The Santa Monica City Council protected residents by blanketing Ocean Park with 936 preferential parking spaces between 1983 and 1989. But it never sought the approval of the California Coastal Commission, which was created in 1972 to protect access to the state‘s coast.
Last week, two years after the Coastal Commission discovered it had never approved the zones, the wealthy, trendsetting beach city finally went before the state’s powerful agency in round one of a jurisdictional battle. The outcome, slated for April, likely will determine whether communities up and down the coast have the authority to control parking rates -- and other local policies -- in their own back yards.
“This is clearly an issue of statewide significance,” said Commissioner Pedro Nava. “Other cities will look to this decision.”
“It‘s an enormous problem statewide,” said commission chairwoman Sara Wan, referring to coastal parking. “It’s an ever-increasing problem.”
The commission‘s January 11 decision to delay the vote came with some crucial strings attached, strings that the city argues will tie up its ability to set local policy. In an 8-2 decision, the commission ordered Santa Monica to negotiate with commission staff a cheaper rate in Ocean Park’s two public beach lots, where some 2,400 spaces go for $7 each ($6 in the winter). The commission also could require Santa Monica to provide up to three hours of free beach parking on the underused lots -- which sit more than half empty much of the year -- if it wants to retain the long-established parking zones.
“I think the failed policy is the $6 or $7 flat fee,” said Commissioner Patrick Kruer, who helped develop the Sea Colony residences facing the beach in Ocean Park. “There should be free parking. People have shown -- they‘ve voted with their pocketbooks -- that they can’t afford those fee lots.”
“Living at the beach is great,” said Commissioner Cecilia Estolano, a former Venice resident. “But this doesn‘t give us an entitlement to the public right of way.”
The commission’s decision shocked Santa Monica officials, who were quick to react -- threatening to take legal action if the preferential spaces established more than 10 years ago are erased overnight.
“I thought it was a joke,” said Councilman Michael Feinstein, who lives a block from the beach in one of the preferential zones. “We were both shocked by the lack of good sense, and it was a joke because of the ridiculous proposal. No urban area I‘m aware of has free parking next to the coast.

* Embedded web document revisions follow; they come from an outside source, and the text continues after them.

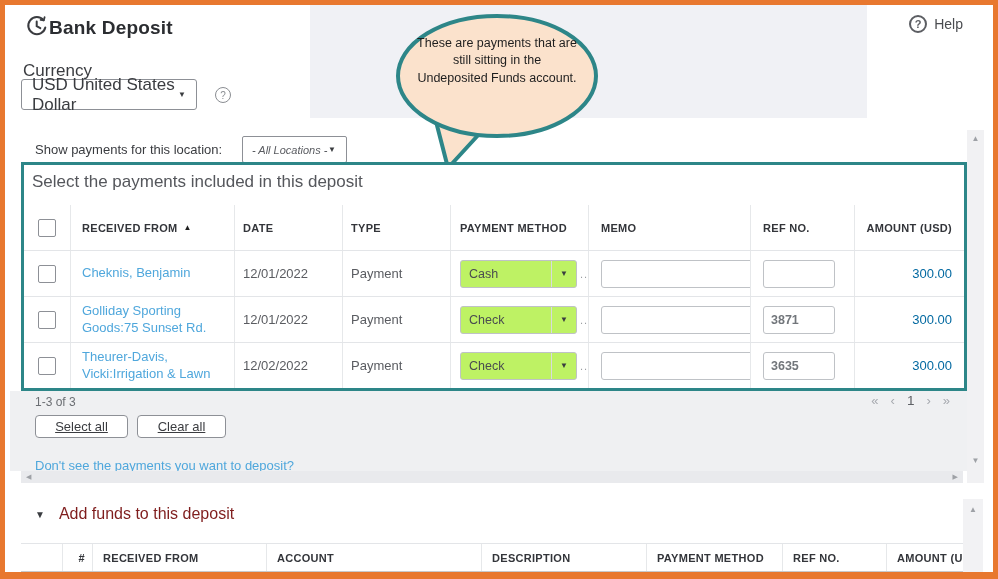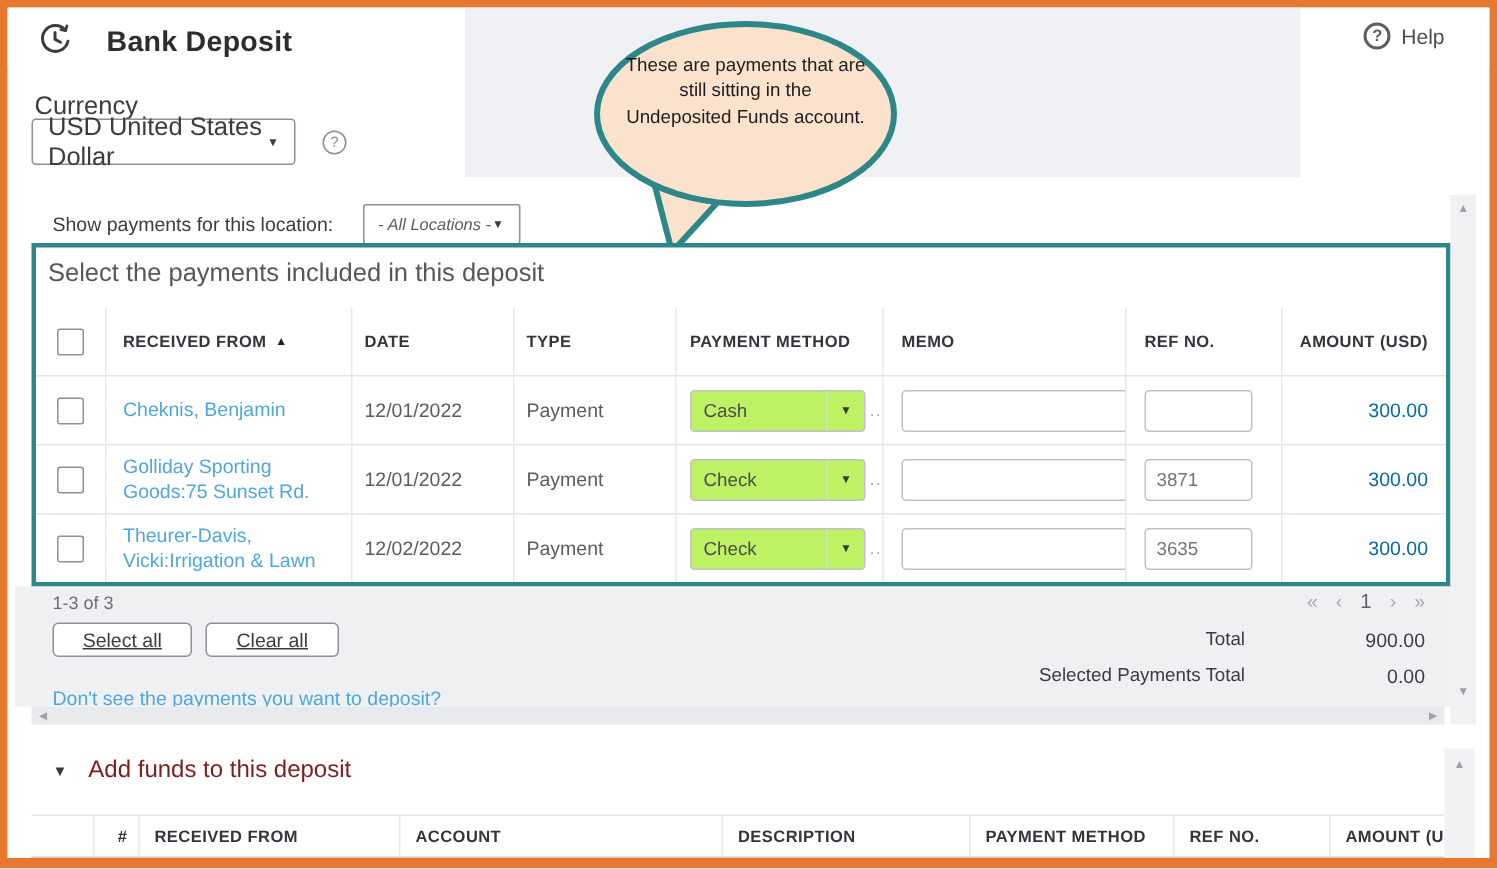"Bank Deposit" .title-wrap { gap: 22px -> 0 }
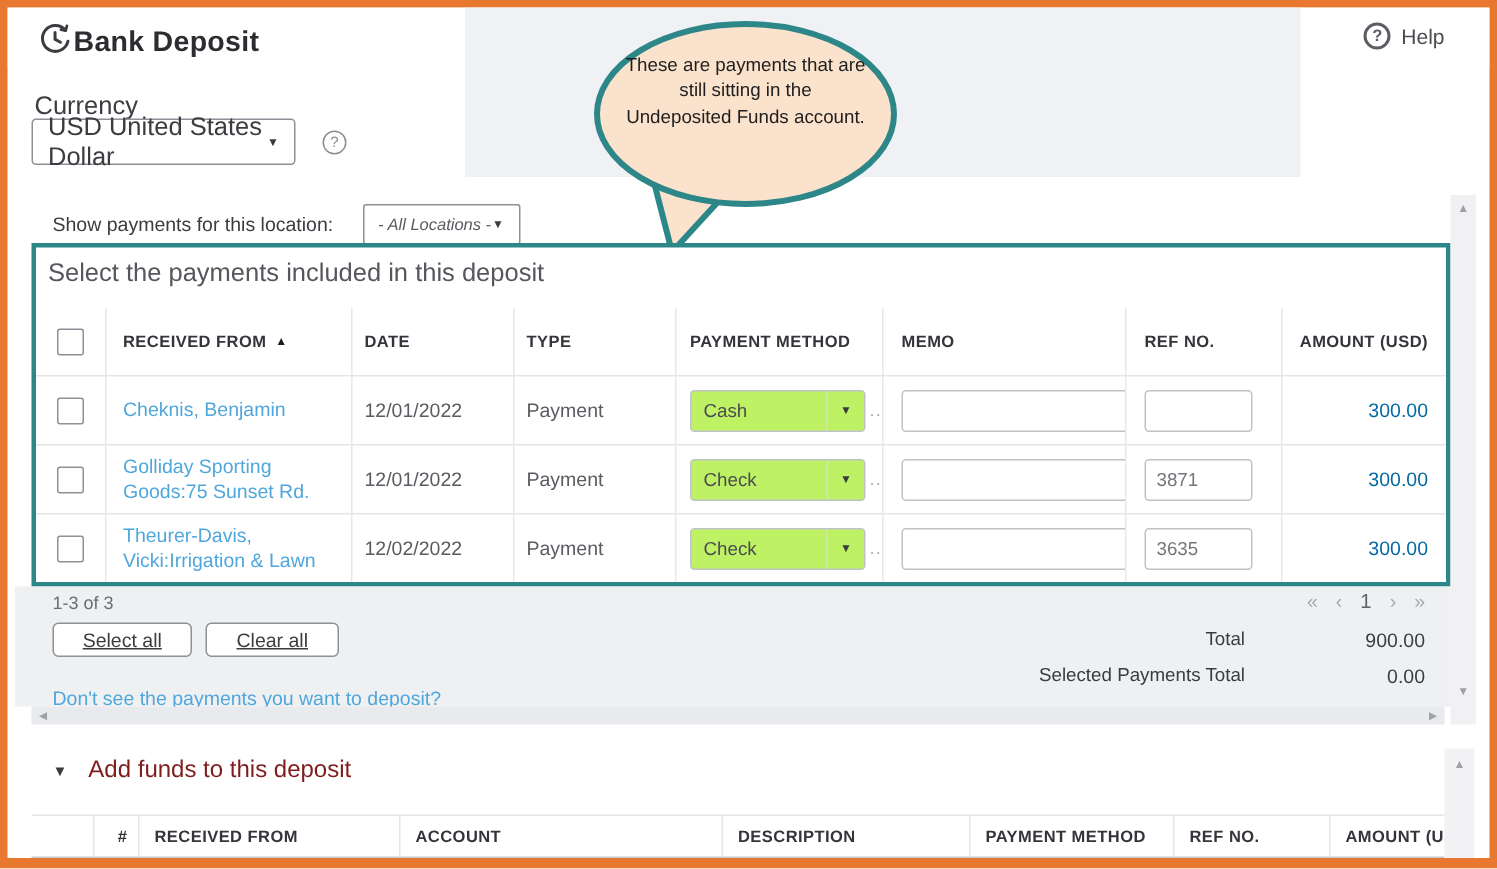"3871" .ref-input { font-weight: none -> bold }
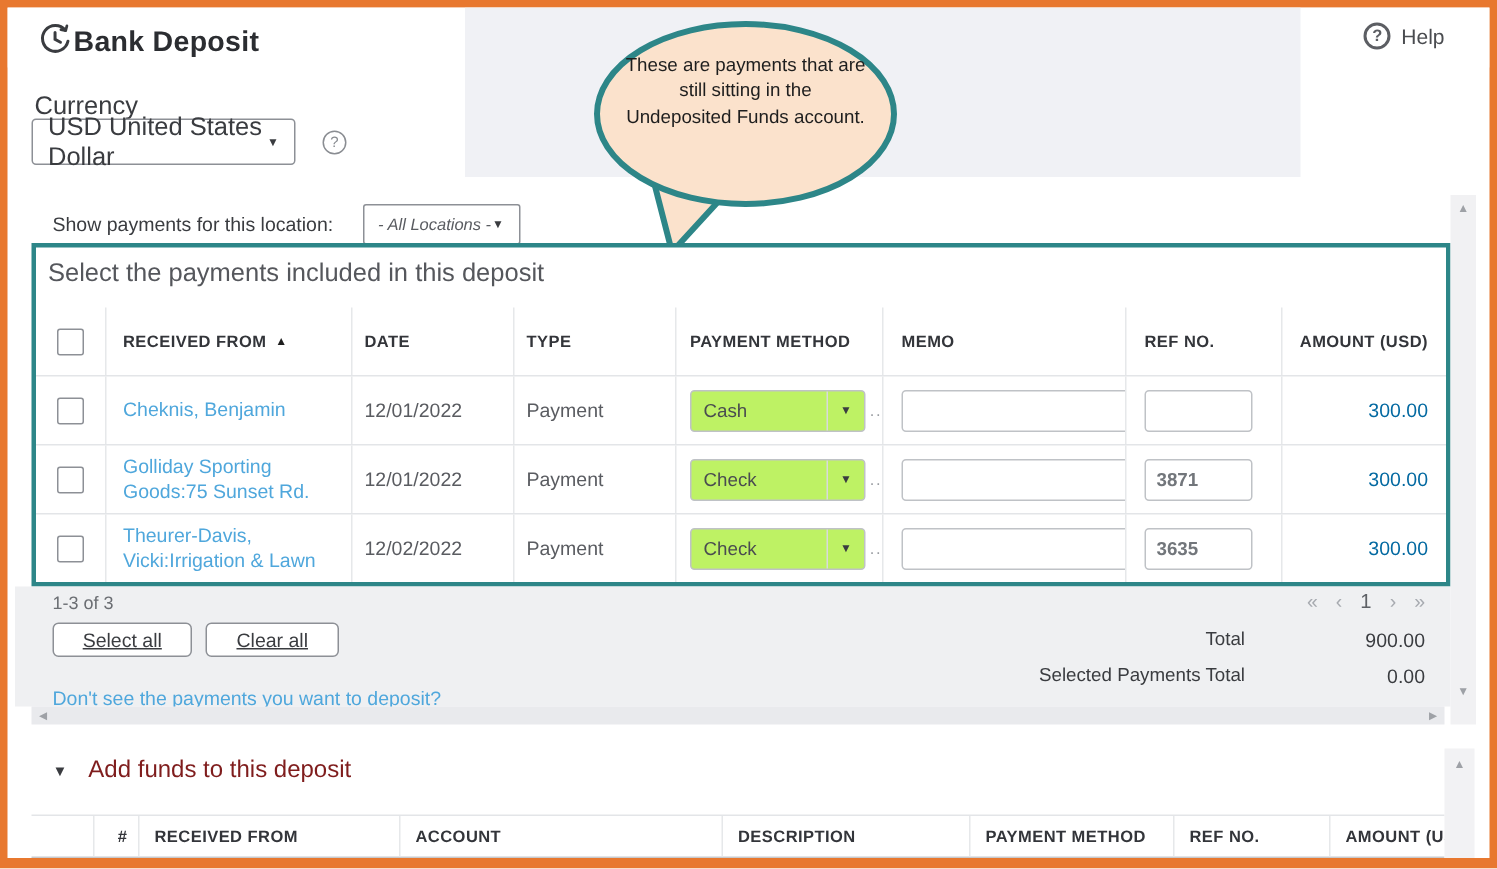"Total" div.totals { html: <div> <div> <span>Total</span> <span>900.00</span> </div> <div> <span>Selected Payments Total</span> <span>0.00</span> </div> </div> -> none }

”It was a reflexive move. They were afraid to set a precedent and retreated into an ideologically simplistic argument that there should be free parking. They didn’t ask about the economic impact. If I did that on the council, I‘d be thrown out of office.“
Santa Monica officials argue that lowering the parking rates -- much less providing parking for free -- could result in the loss of $2 million that annually goes to the city’s beach fund. The revenues -- which total $4 million a year -- pay for the lion‘s share of maintaining the city’s beach, which stretches from Venice to Pacific Palisades.
”We will be unable to clean the bathrooms as much,“ said Suzanne Frick, the city‘s planning director, ”and we will be unable to empty the trash as much.“
City officials have long questioned the need for commission approval. When the city created its first beach parking zone in 1983, former City Attorney Robert Myers -- who wrote Santa Monica’s rent-control law -- argued that regulating parking and traffic were not within the commission‘s jurisdiction. The state agency might have a say over development projects, Myers noted in a terse memo to city staff, but parking -- like the placement of a stop sign or traffic light -- is the city’s business.
”We have a difference of legal opinion as to whether the Coastal Commission even has authority,“ Frick said before the vote. But she added, ”We would prefer to go through the process and have a positive outcome.“
”The issue has a lot to do with the definition of what‘s development,“ said Andy Agle, deputy director of planning and community development for the city. ”We do not consider parking and traffic to be development. Under their interpretation, every stop sign would count as development . . . It’s a pretty interesting issue in respect to state control and local control.“
April‘s decision could set a precedent for other towns along the coast -- such as Santa Barbara and Newport Beach -- which are seeking permit parking for their beachfront residents.
Since 1982 the commission has approved three applications -- from Hermosa Beach, Santa Cruz and Capitola -- usually imposing strict conditions to ensure plenty of public parking and beach access. But it has turned down petitions in large urban areas. In Venice and Pacific Palisades, the commission turned down similar requests, arguing that beachgoers who couldn’t afford Venice‘s $8 and Pacific Palisades’ $10.50 parking-lot fees would be denied coastal access.